Dal 2007 in poi, tuttavia, si sono manifestati gli effetti perversi di questo squilibrio finanziario. I flussi di capitale dalla periferia verso il centro hanno prodotto quella che Ben Bernanke ha definito global saving glut, ovvero un afflusso eccessivo di risparmio rispetto alla opportunità di investimento esistenti.[2] Questo flusso eccessivo di capitali ha spinto il sistema finanziario americano a creare strumenti di allocazione del rischio sempre più sofisticati, per tentare di diminuire e controllare il rischio mantenendo comunque profitti elevati. Ciò ha però creato i presupposti per la crisi finanziaria globale.

Su questo sfondo, il primo punto in agenda per il G20 è quello di impedire un nuovo saving glut. Di conseguenza, la priorità americana è quella di un apprezzamento della valuta cinese rispetto al dollaro; una scelta che però viene contestata da Pechino.
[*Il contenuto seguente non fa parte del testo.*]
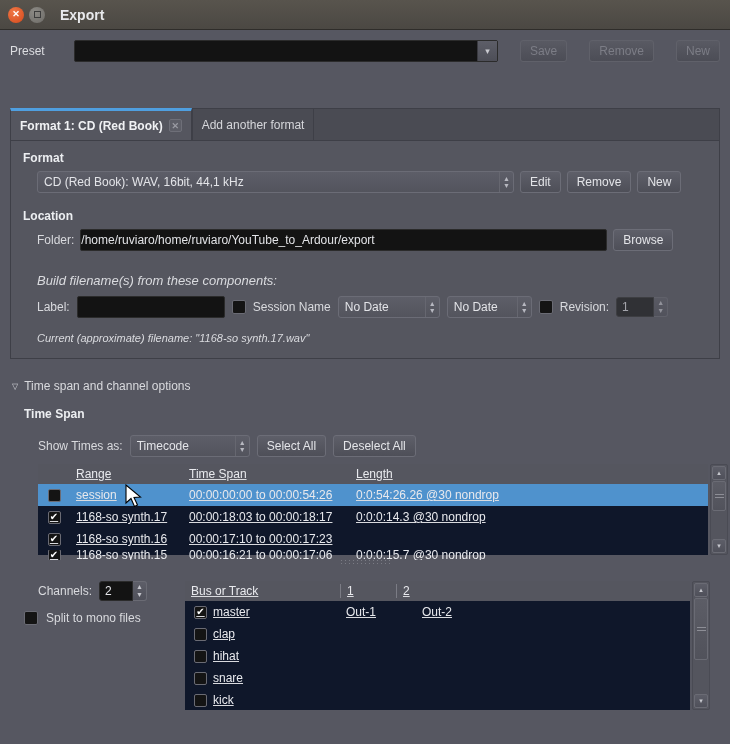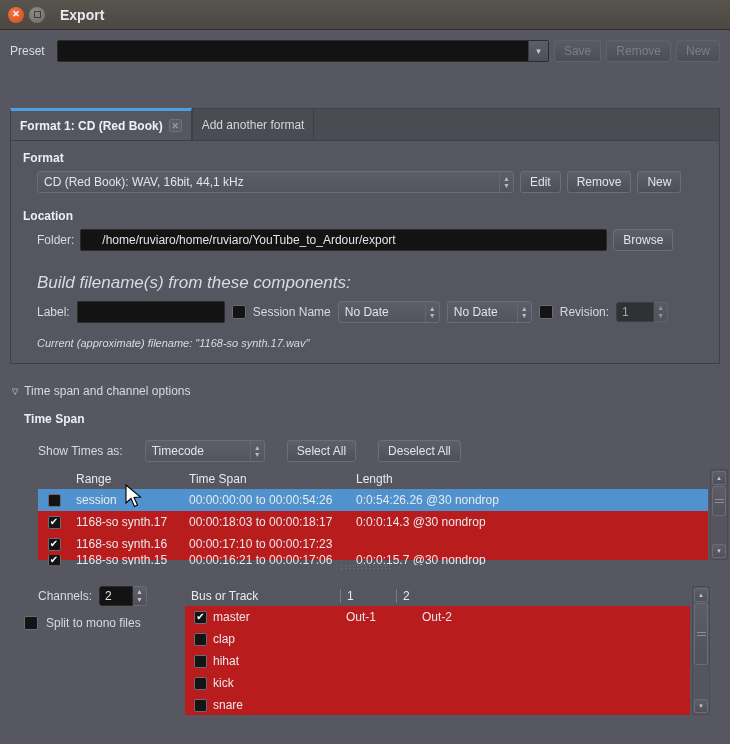--- a/index.html
+++ b/index.html
@@ -27,21 +27,21 @@
                   color:#fff; font-weight:bold; font-size:9px; }
   .winbtn.max   { background: radial-gradient(circle at 35% 30%, #8c8a85, #6e6c68);
                   color:#3a3a3a; }
   .winbtn.max .sq { width:7px;height:7px;border:1px solid #3c3c3c; display:block;}
   #wintitle { font-size: 14px; font-weight: bold; color:#e8e9ec; margin-left: 10px; }
 
   
   #content { padding: 0 10px; }
 
   
-  #preset-row { display:flex; align-items:center; height:42px; gap:5px; }
+  #preset-row { display:flex; align-items:center; height:42px; gap:22px; }
   #preset-label { width:42px; font-size:12px; color:#dcdde1; }
   .combo-dark {
     flex: 1; height: 22px; background: #131313;
     border: 1px solid #2b2b2b; border-radius: 2px;
     display:flex; align-items:center;
   }
   .combo-dark .txt { flex:1; padding-left:5px; color:#dcdde1; font-size:12px;}
   .combo-arrow {
     width: 20px; height: 20px; display:flex; align-items:center; justify-content:center;
     background: linear-gradient(180deg,#5d5e68,#4d4e57);
@@ -94,39 +94,39 @@
     display:flex; align-items:center;
   }
   .combo-panel .txt { flex:1; padding-left:6px; font-size:12px; color:#e3e4e8; white-space:nowrap;}
   .spin-col {
     width:14px; display:flex; flex-direction:column; align-items:center;
     justify-content:center; color:#b7b8c0; font-size:7px; line-height:7px;
     border-left:1px solid #666770; height:100%;
   }
   .text-dark {
     height:22px; background:#131313; border:1px solid #2b2b2b; border-radius:2px;
-    display:flex; align-items:center; padding-left:21px;
+    display:flex; align-items:center; padding-left:0;
     font-size:12px; color:#e2e3e7; overflow:hidden; white-space:nowrap;
   }
-  .italic-note { font-style: italic; font-size:17px; color:#dadbdf; }
+  .italic-note { font-style: italic; font-size:13px; color:#dadbdf; }
   .chk {
     width:13px; height:13px; background:#141414;
     border:1px solid #6a6b74; border-radius:2px;
     display:flex; align-items:center; justify-content:center;
     font-size:10px; color:#ffffff; line-height:1;
   }
   .chk.big { width:14px; height:14px; }
 
   
   #expander { display:flex; align-items:center; gap:6px; margin: 20px 0 0 2px; }
   #expander .tri { font-size:8px; color:#d2d3d8; }
 
   
   .listwrap { display:flex; }
-  .listbox { flex:1; background:#b91c1c; border:1px solid #2b2b2b; }
+  .listbox { flex:1; background:#0f172a; border:1px solid #2b2b2b;text-decoration:underline; }
   .lv-head {
     display:flex; height:20px; align-items:center;
     background:#55565f; color:#e9eaee; font-size:12px;
   }
   .lv-head .cell { padding-left:6px; }
   .lv-row { display:flex; align-items:center; height:22px; font-size:12px; color:#e8e9ed; }
   .lv-row.sel { background:#4f92cd; }
   .lv-row .cell { padding-left:6px; white-space:nowrap; overflow:hidden;}
   .lv-row .cbcell { width:32px; display:flex; justify-content:center; }
   .clip { height:10px; overflow:hidden; }
@@ -276,21 +276,21 @@
     <div class="italic-note indent" style="margin-top:14px; font-size:11px">Current (approximate) filename: "1168-so synth.17.wav"</div>
   </div>
 
   <div id="expander">
     <span class="tri">▽</span>
     <span>Time span and channel options</span>
   </div>
 
   <div class="section-title" style="margin:14px 0 0 14px">Time Span</div>
 
-  <div class="row" style="margin:14px 0 4px 28px; gap:22px">
+  <div class="row" style="margin:14px 0 4px 28px; gap:7px">
     <div>Show Times as:</div>
     <div class="combo-panel" style="width:120px">
       <div class="txt">Timecode</div>
       <div class="spin-col">
           <span>▲</span>
           <span>▼</span>
         </div>
     </div>
     <div class="btn">Select All</div>
     <div class="btn">Deselect All</div>
@@ -442,30 +442,30 @@
             </div>
           <div class="cell" style="width:133px">hihat</div>
           <div class="cell" style="width:76px"></div>
           <div class="cell" style="flex:1"></div>
         </div>
 
         <div class="lv-row">
           <div class="cbcell" style="width:22px; justify-content:flex-start; padding-left:9px">
             <span class="chk"></span>
             </div>
-          <div class="cell" style="width:133px">kick</div>
+          <div class="cell" style="width:133px">snare</div>
           <div class="cell" style="width:76px"></div>
           <div class="cell" style="flex:1"></div>
         </div>
 
         <div class="lv-row">
           <div class="cbcell" style="width:22px; justify-content:flex-start; padding-left:9px">
             <span class="chk"></span>
             </div>
-          <div class="cell" style="width:133px">snare</div>
+          <div class="cell" style="width:133px">kick</div>
           <div class="cell" style="width:76px"></div>
           <div class="cell" style="flex:1"></div>
         </div>
       </div>
 
       <div class="sbar" style="height:129px">
         <div class="sbtn">▴</div>
         <div class="sthumb" style="flex:0 0 62px">
           <div class="grip">
               <div></div>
Le proposte per affrontare queste tensioni strutturali sono essenzialmente di due tipi: un primo tipo è la riforma radicale del sistema monetario internazionale, con più di una valuta di riferimento. Il secondo tipo di proposte prevede una serie di aggiustamenti incrementali, con l’approvazione di indicatori di riferimento per la creazione successiva di meccanismi di correzione. Questi indicatori dovrebbero riguardare limiti al debito pubblico e privato, limiti ai deficit commerciali, bande di oscillazione prestabilite per il tasso di cambio reale, e standard fissi di riserve monetarie.

Gli attori più rilevanti del G20 si trovano coinvolti in un difficile gioco di coordinamento in cui la collaborazione per raggiungere un bene collettivo, la stabilità finanziaria di lungo periodo, è in contrasto con altri interessi individuali dei vari paesi. È per questo che un nuovo assetto appare improbabile, almeno nel breve periodo.


[1] Michael P. Dooley, David Folkerts-Landau, Peter Garber (September 2003). “An Essay on the Revived Bretton Woods System”. National Bureau of Economic Research.

[2] Ben Bernanke, “International capital flows and the returns to safe assets in the United States  2003-2007” Global imbalances and financial stability Banque de France • Financial Stability Review • No. 15 • February 2011.